As vacinas contra a Covid-19 garantem proteção porque previnem a doença, especialmente nas formas graves, reduzindo as chances de mortes e internações. Embora não impeçam o contágio e nem a transmissão do vírus, a vacinação é essencial, já que induz o sistema de defesa do corpo a produzir imunidade contra o coronavírus pela ação de anticorpos específicos, segundo a Sociedade Brasileira de Imunizações (SBIm).

E pensar que pessoas autorizadas a receber a primeira dose da vacina estão adiando a vacinação porque querem escolher a marca do imunizante, mesmo com a recomendação das autoridades de saúde de que a população deve tomar a vacina disponível.

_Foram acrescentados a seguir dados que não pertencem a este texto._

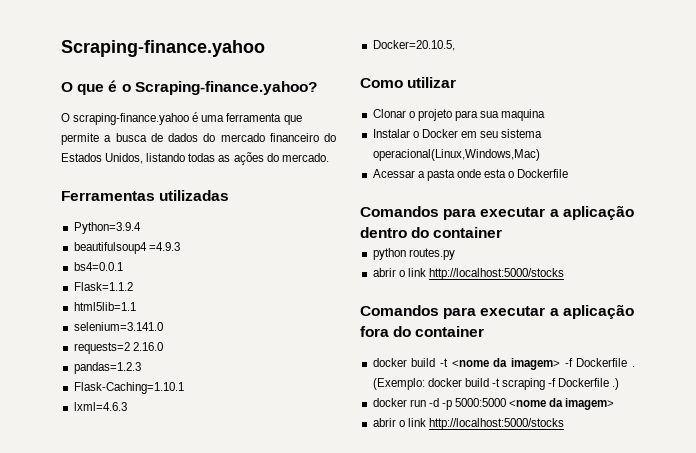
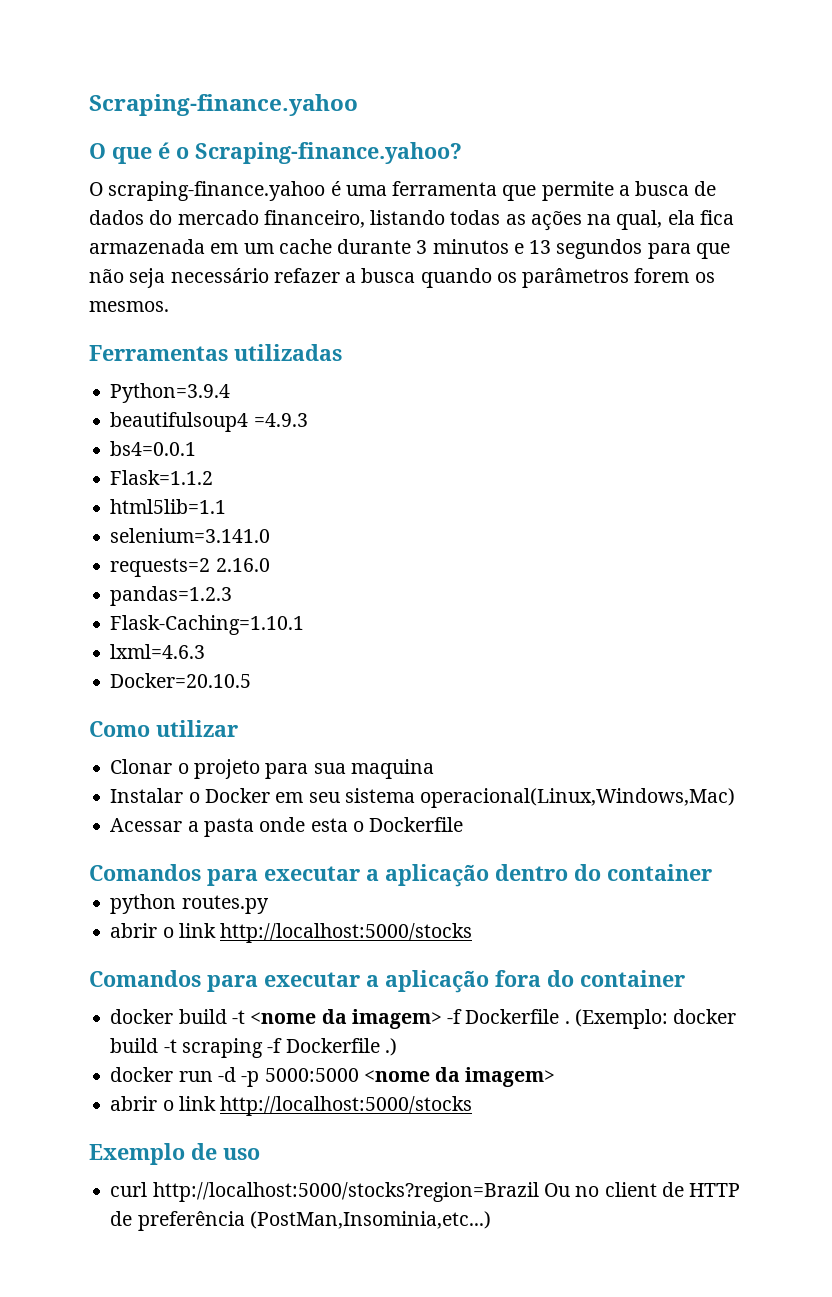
[269,133,336,142] [61,152,329,165] financeiro do Estados Unidos, listando todas as ações do mercado. -> [263,210,734,231] [89,239,730,259] [89,268,715,288] [89,301,169,312] financeiro, listando todas as ações na qual, ela fica armazenada em um cache durante 3 minutos e 13 segundos para que não seja necessário refazer a busca quando os parâmetros forem os mesmos.
[372,40,455,51] Docker=20.10.5, -> [110,673,252,688] Docker=20.10.5
(564, 424) none -> [89,1143,260,1165] [110,1182,741,1202] [110,1211,491,1231] // Exemplo de uso // curl http://localhost:5000/stocks?region=Brazil Ou no client de HTTP de preferência (PostMan,Insominia,etc...)

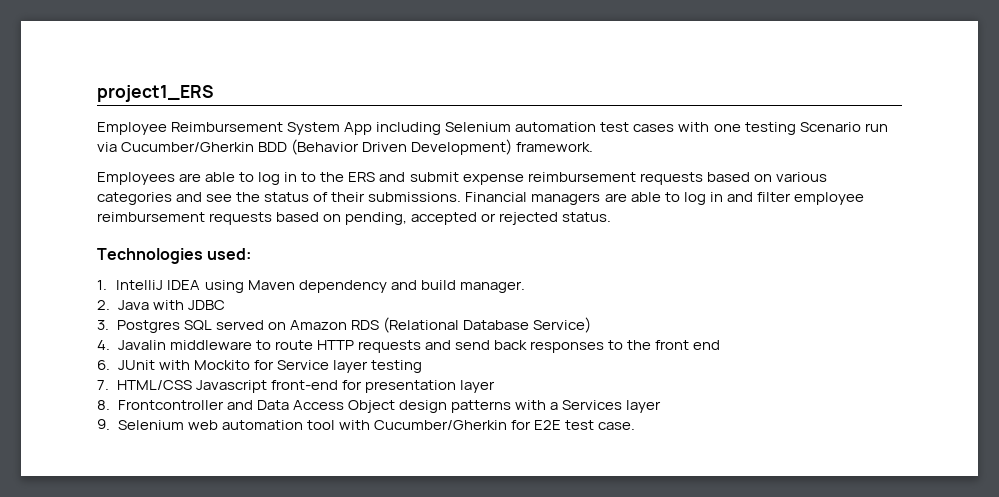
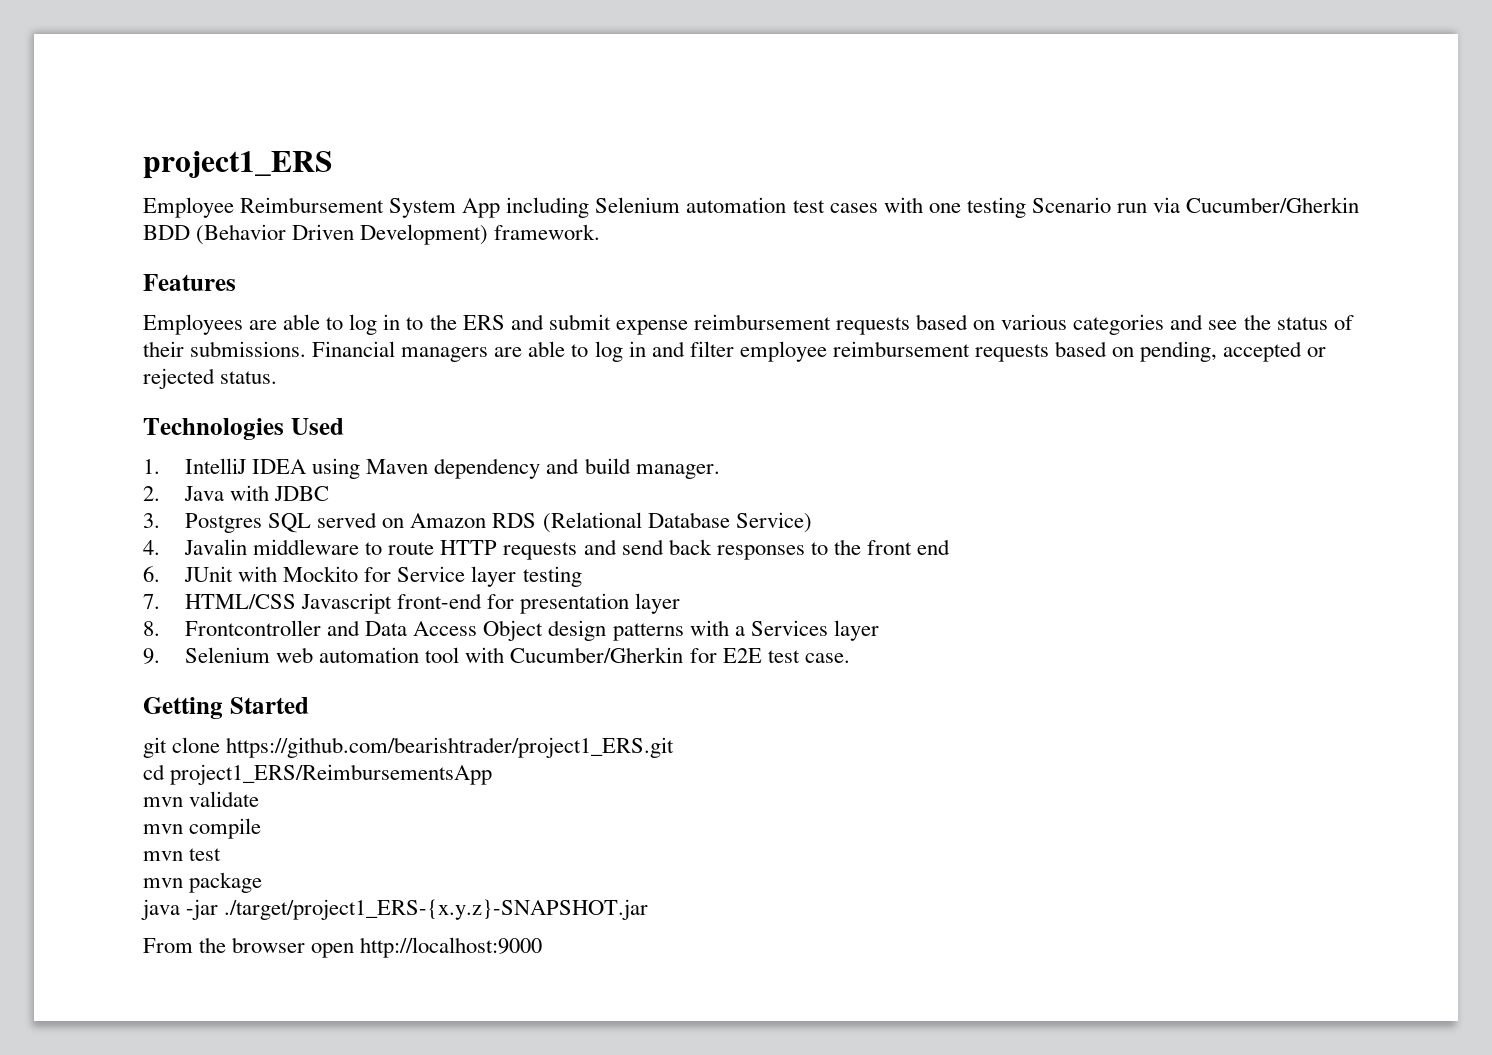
(594, 147) none -> [143,274,236,291] // Features
[207,248,252,260] used: -> [290,418,344,435] Used
(635, 426) none -> [143,697,309,719] [143,737,675,758] [143,764,493,785] [143,791,260,807] [143,818,262,839] [143,848,222,861] [143,872,263,893] [141,899,649,920] [143,937,543,958] // Getting Started // git clone https://github.com/bearishtrader/project1_ERS.git // cd project1_ERS/ReimbursementsApp // mvn validate // mvn compile // mvn test // mvn package // java -jar ./target/project1_ERS-{x.y.z}-SNAPSHOT.jar // From the browser open http://localhost:9000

Palhaçada esse papo de Jacaré. Bolsonaro tem muita culpa na regressão do Plano Nacional de Imunização ao questionar as vacinas e dizer que “se você virar jacaré é problema seu”. Eu que já tomei tanta coisa ruim na vida: pinga “incha pé”, “cangibrina”, “cachaça com raízes do Zé da Vovó”, dividi copo babujado, Cerveja Malt 90, Schincariol quente e já lotei o carro de Estrella Sirius, vou lá ter medo de virar um aligátor?

Nem tudo está perdido, ao menos não fui ameaçado de me transformar em crocodilo, que mesmo com a boca fechada tem o quarto dente canino da mandíbula inferior encaixado num furo e sobressaindo por aquela cara feia.